Jaques trata de explicar al somelier que su arrebato de cólera no tiene nada que ver con la empleada sino más bien porque acaba de recibir malas noticias en el celular. El somelier lo ignora y señala con el dedo los lugares que la anciana debe limpiar el piso del restaurant. El somelier apreta los labios enfurecidos mientras que la mujer que limpiaba el vino del piso, pareciera que en el lugar solamente se escuchaba el acariciar de la escoba arrastrando los pedazos de vidrio.

El somelier se alejó de la mesa y el ruido de conversaciones, vajillas, cajas registradoras y música de ambiente le devuelven la indiferencia del restaurant. Jaques se incorporó, acercándose a la anciana, y trató de alcanzarle un billete de diez euros.

La mujer no los aceptó, sus miradas se encuentraron y le dijo:

– Acabo de perder mi trabajo –

La mirada cristalina de esa mujer peruana destelló de sus ojos unas lágrimas que serpenteaban entre las arrugas de su mejilla. Jaques le puso la mano en el hombro y la anciana reposó su cabeza en su pecho.

Jaques no reconoció el olor a hierba buena, pero el aroma de aquella extraña despertó en él a aquel niño peruano que se quedó huérfano aquella madrugada en el aeropuerto de Lima. Cerró los ojos y un aroma lo llevó de regreso al Perú. Recordó la comida recién horneada, la vieja mesa de madera en la que su madre escogía el arroz, incluso pudo escuchar la letanía del primus de la cocina de su casa en Perú en los años setenta, el silbido de las ollas humeando vapores y sabores frescos. Escuchó la voz de su abuela conversando con su madre y no supo nunca cómo fue que empezó a llorar, sólo tenía el recuerdo de su cabeza zambullida en el hombro de la anciana, mas unas lágrimas reprimidas saltaron de los ojos de Jaques. Se abrazaron, sin palabras ni lamentos y Jaques lloró ese amor de madre que se marchitó tan lejos, al otro lado del mundo. Ella lloraba al hijo que dejó en el Perú, a quien envió dinero durante tantos años pero del quien jamás recibió noticias.

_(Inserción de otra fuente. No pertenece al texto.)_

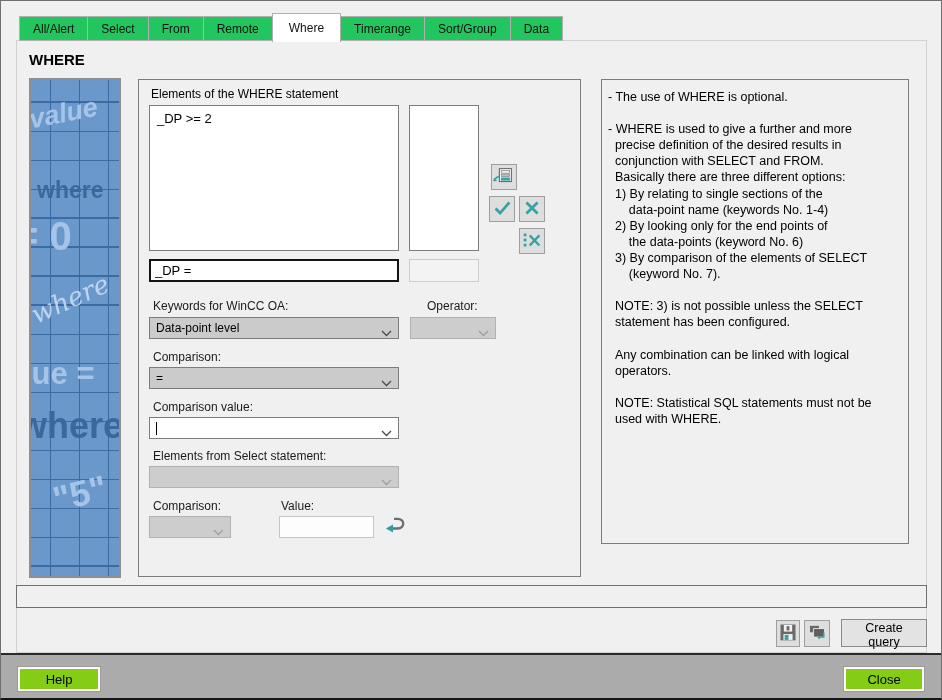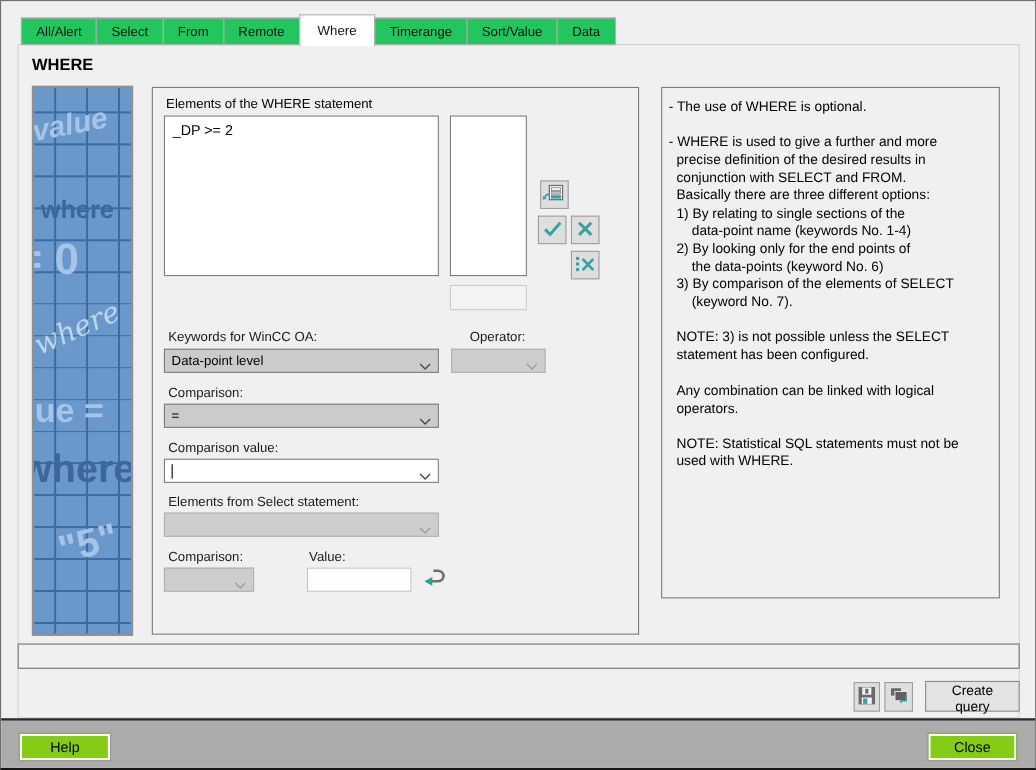"Sort/Value" div.tab { text: Sort/Value -> Sort/Group }
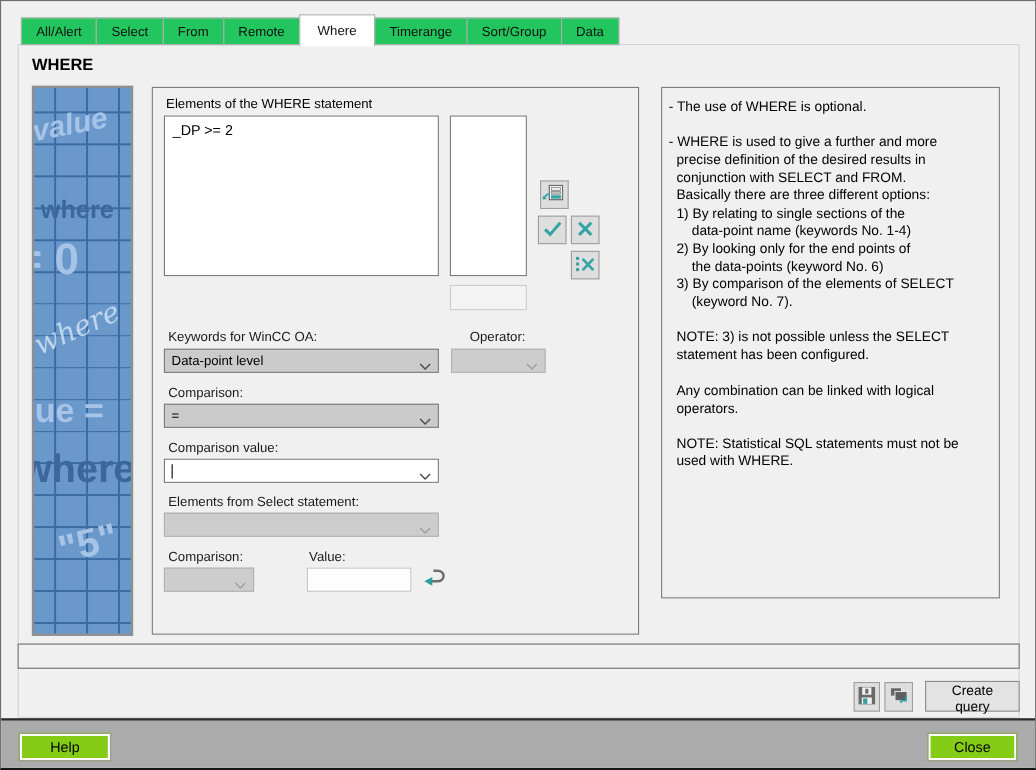"_DP =" input.expr-input { html: none -> <input> }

Las torres de la gran Place parecieron inclinarse para contemplar aquella escena, todos los ojos del restaurant los miraban con una curiosidad que paralizó el movimiento del recinto. La mirada de espanto del somelier se unía a aquellos ojos que los vigilaban con desaprobación.

Jaques, se incorporó y una sonrisa nueva apareció en su rostro, deshizo el nudo liberándose de la corbata, abrió varios botones de su camisa, y arremangó las mangas.

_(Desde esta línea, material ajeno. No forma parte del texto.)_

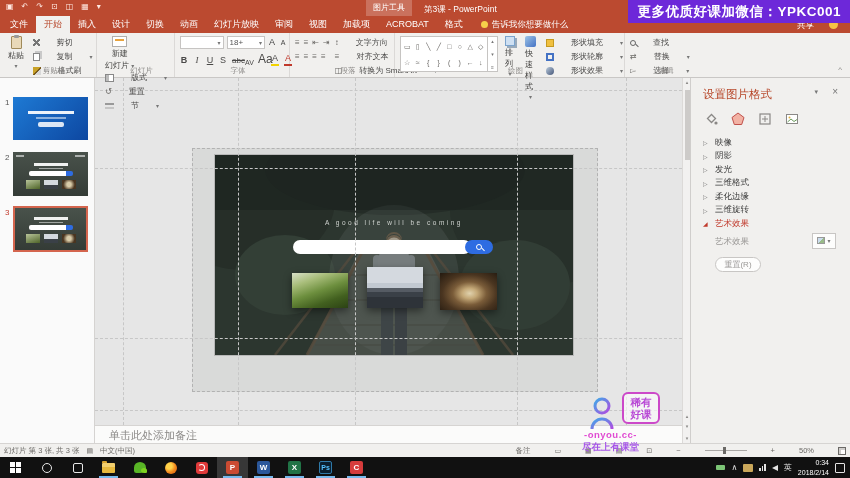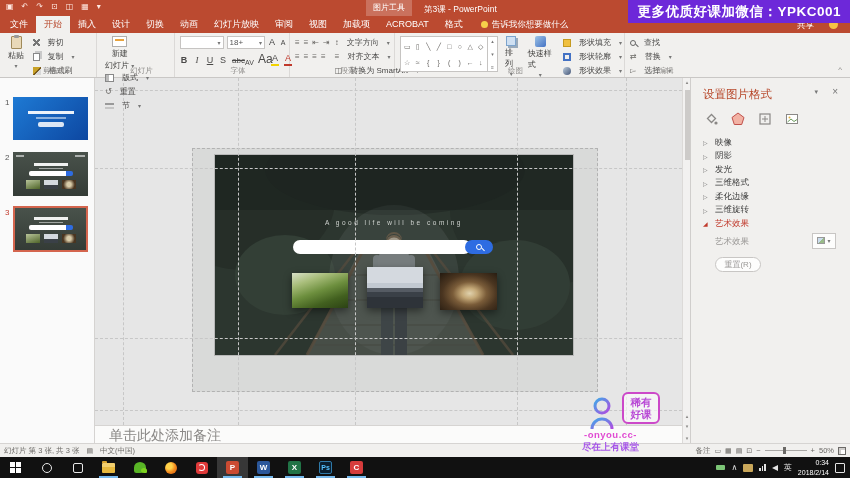"剪切" .srow { gap: 8px -> 17px }
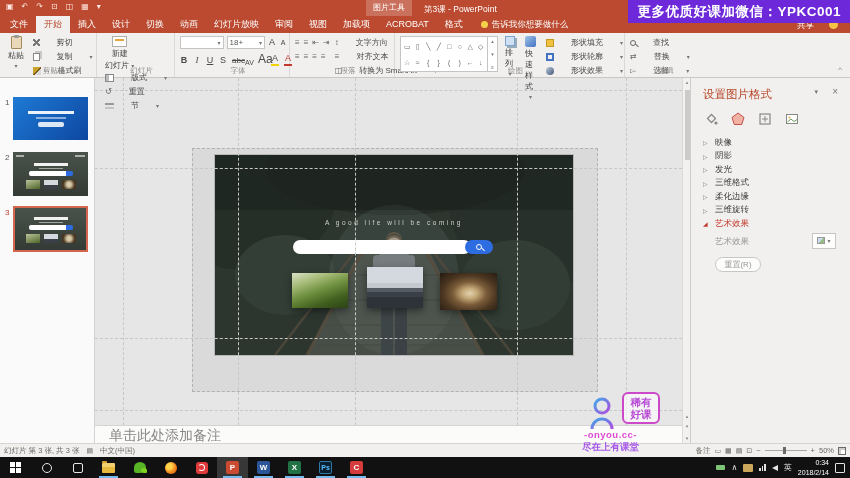"单击此处添加备注" .notes-bar { font-size: 14px -> 11px }
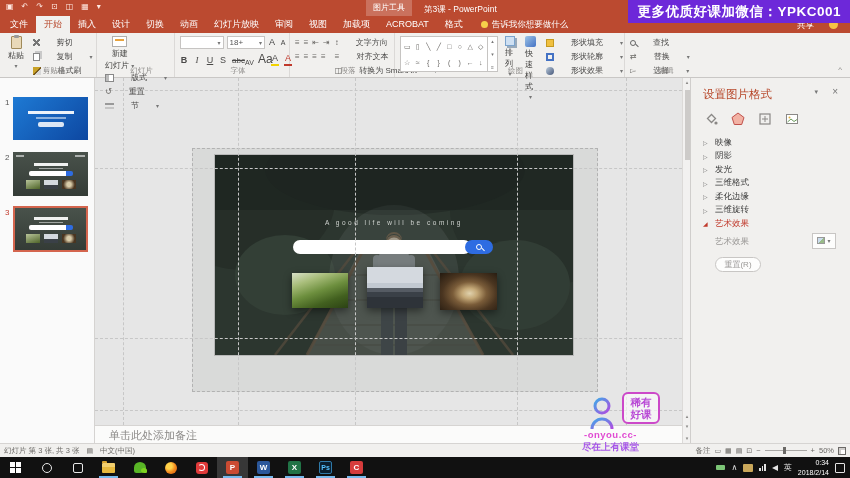"备注" .sb-right { gap: 4px -> 24px }
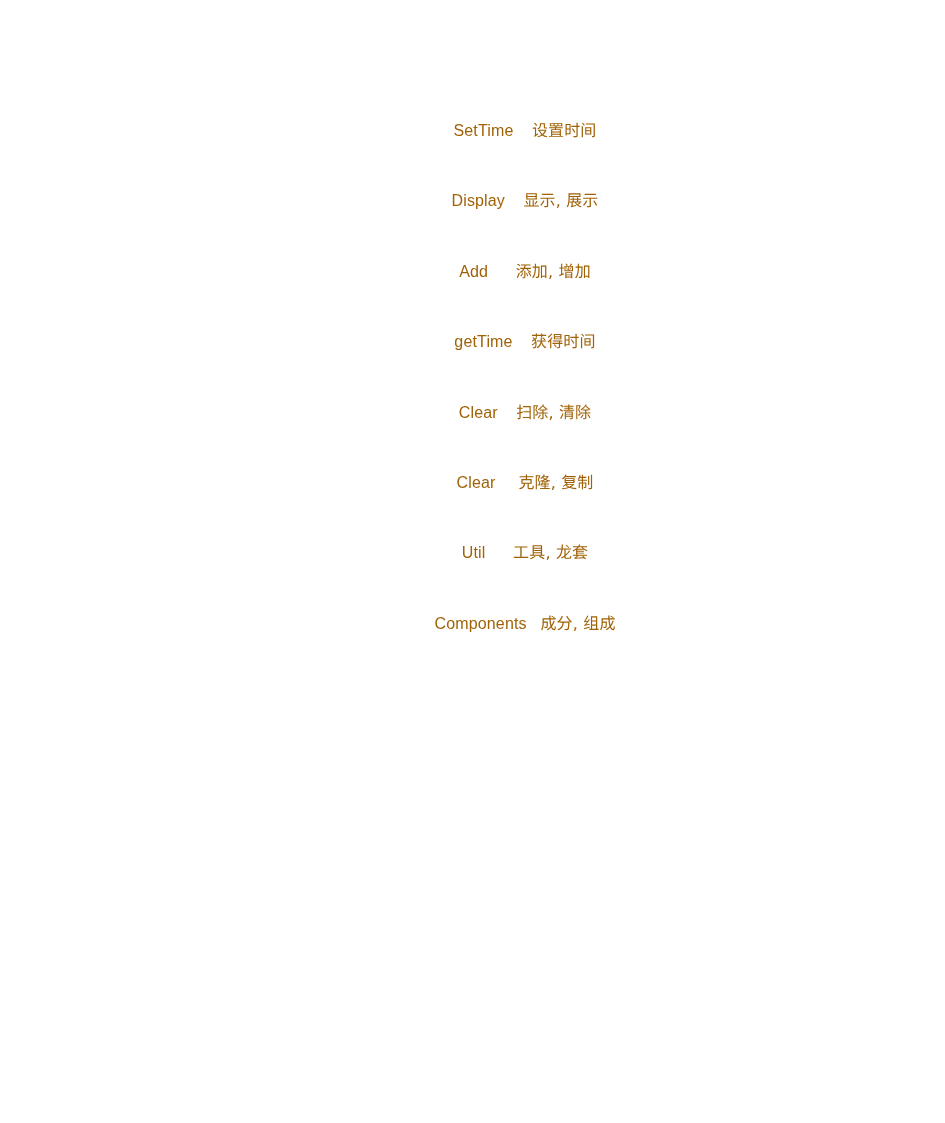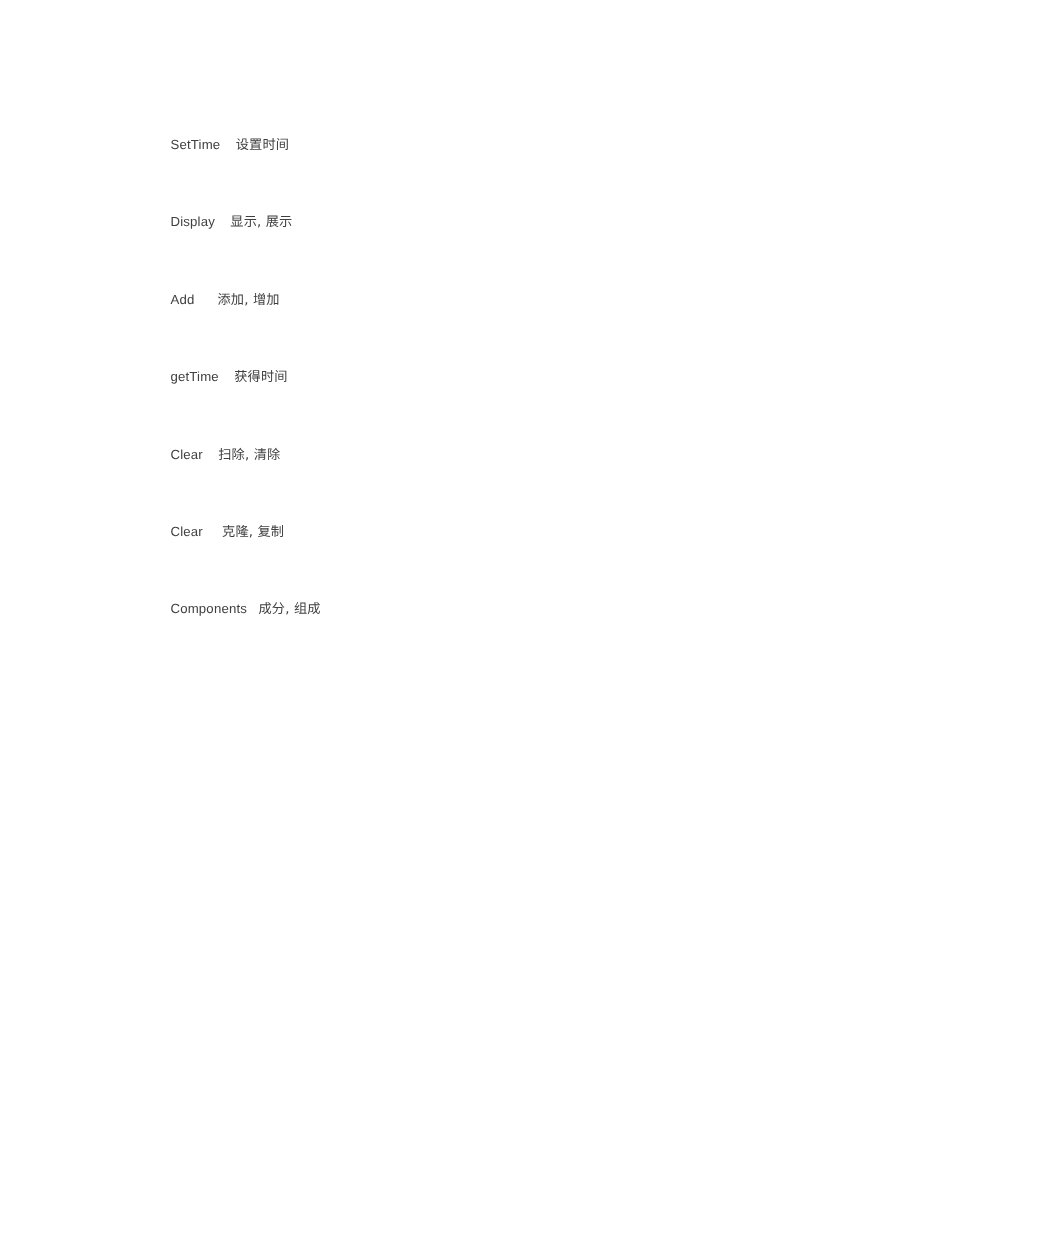"SetTime 设置时间" .entry { color: #404040 -> #a16207; font-size: 12px -> 16px; text-align: none -> center }
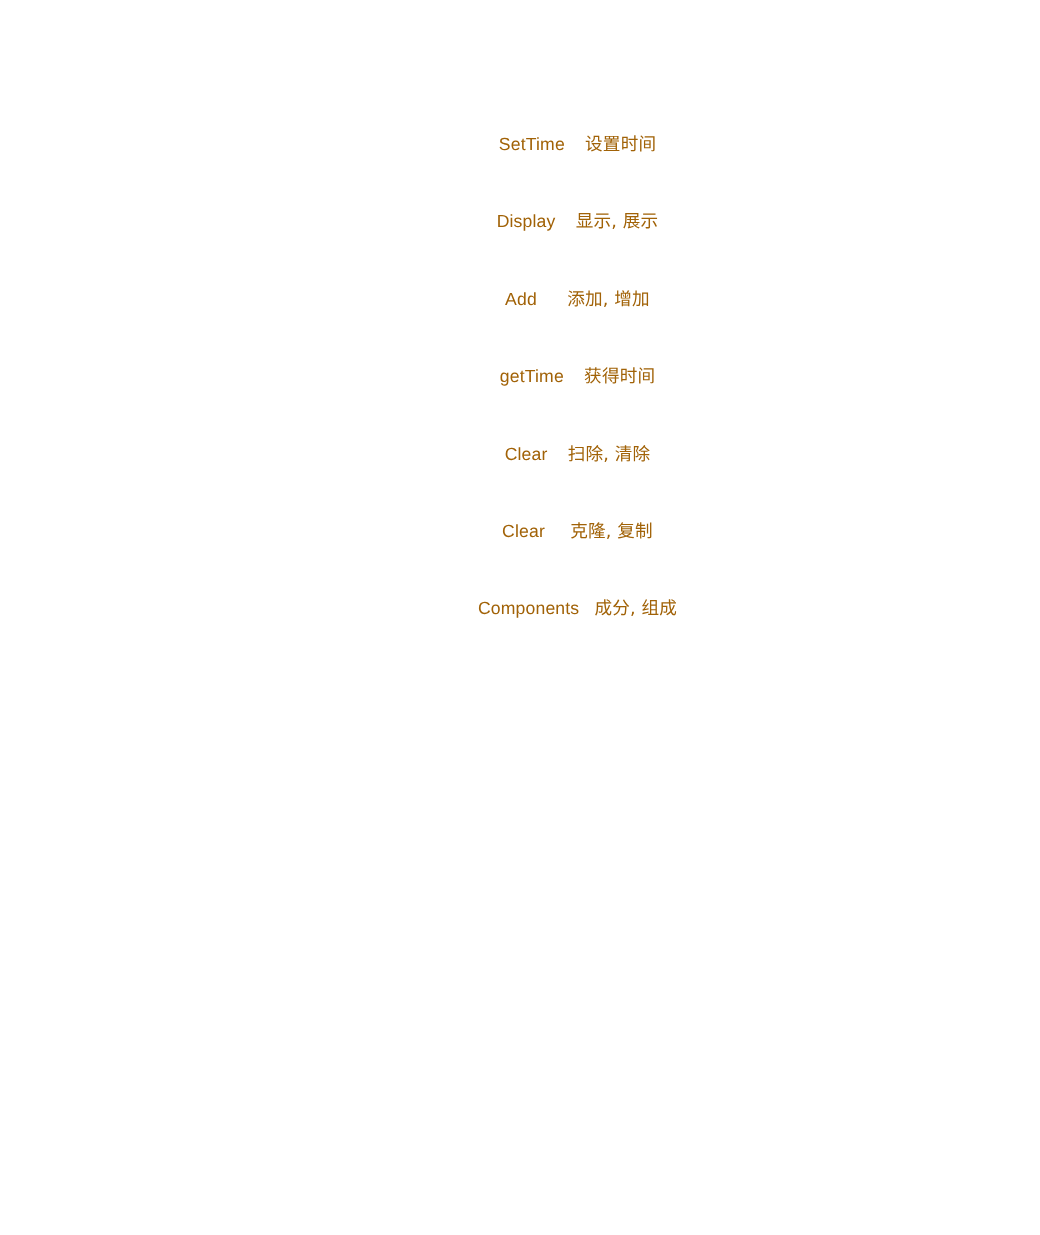"Util 工具, 龙套" div.entry { html: none -> <div><span>Util</span><span> </span><span>工具, 龙套</span></div> }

–Parece que los dos nos quedamos hoy sin chamba (1)… Te invito a almorzar.

Y le acomodó una silla en su mesa.

-¿Cómo te llamas?- le preguntó la mujer.

-Mi nombre es Santiago, ¡San-ti-a-go!

-A mí no me gusta el vino- dijo la mujer.

-¡A mí tampoco! – anunció Santiago estirando los brazos en triunfo y pidió dos cervezas. La anciana se acomodó en la silla, estiró las piernas y le sonrió al somelier.

– ¡Ta qué rico que es ser peruano otra vez! – brindó Santiago, abrazando a su paisana.